Gemini Ultra 2 Tops Every Major Benchmark — What It Means
Google's latest flagship model outperforms competitors on MMLU, HumanEval, and a new multimodal reasoning suite. Here's the full breakdown.

Google DeepMind has released Gemini Ultra 2, and the benchmark results are hard to argue with. The model achieves state-of-the-art performance across nearly every major evaluation suite, posting a 92.4% score on MMLU and a remarkable 87.1% on the new MMMU-Pro multimodal reasoning benchmark.
What Changed From Gemini Ultra 1
The most significant architectural change is a redesigned attention mechanism that Google calls Sparse Contextual Routing (SCR). Rather than attending uniformly across a 1M-token context window, SCR dynamically routes attention to the most semantically relevant segments — reducing compute by ~40% while improving coherence on long-document tasks.

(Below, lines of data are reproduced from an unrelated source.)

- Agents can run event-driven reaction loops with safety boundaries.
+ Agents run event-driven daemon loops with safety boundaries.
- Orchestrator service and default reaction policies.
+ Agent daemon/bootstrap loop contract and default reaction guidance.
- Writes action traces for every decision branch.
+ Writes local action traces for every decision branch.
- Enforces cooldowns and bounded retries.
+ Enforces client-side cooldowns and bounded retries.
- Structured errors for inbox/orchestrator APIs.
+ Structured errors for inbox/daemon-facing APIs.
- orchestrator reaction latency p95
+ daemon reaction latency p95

"We're not just scaling parameters anymore. We're scaling understanding." — Demis Hassabis, Google DeepMind CEO
Benchmark Results at a Glance
- MMLU: 92.4% (vs GPT-4o: 88.7%)
- HumanEval: 90.1% (code generation)
- MMMU-Pro: 87.1% (multimodal reasoning)
- MATH: 94.6% (competition math)
- BIG-Bench Hard: 89.3%
Multimodal Capabilities
Gemini Ultra 2 processes images, audio, video frames, and text natively in a single forward pass. In internal testing, the model demonstrated the ability to analyze a 90-minute lecture video and produce structured notes with timestamps — in under 30 seconds.
Availability
Gemini Ultra 2 rolls out to Gemini Advanced subscribers starting March 1, 2026, with API access through Google AI Studio and Vertex AI available simultaneously.
The release marks Google's most aggressive push yet to reclaim the frontier model lead it briefly held with the original Gemini Ultra in late 2023. Whether these benchmark gains translate to real-world product advantages will become clear in the weeks ahead.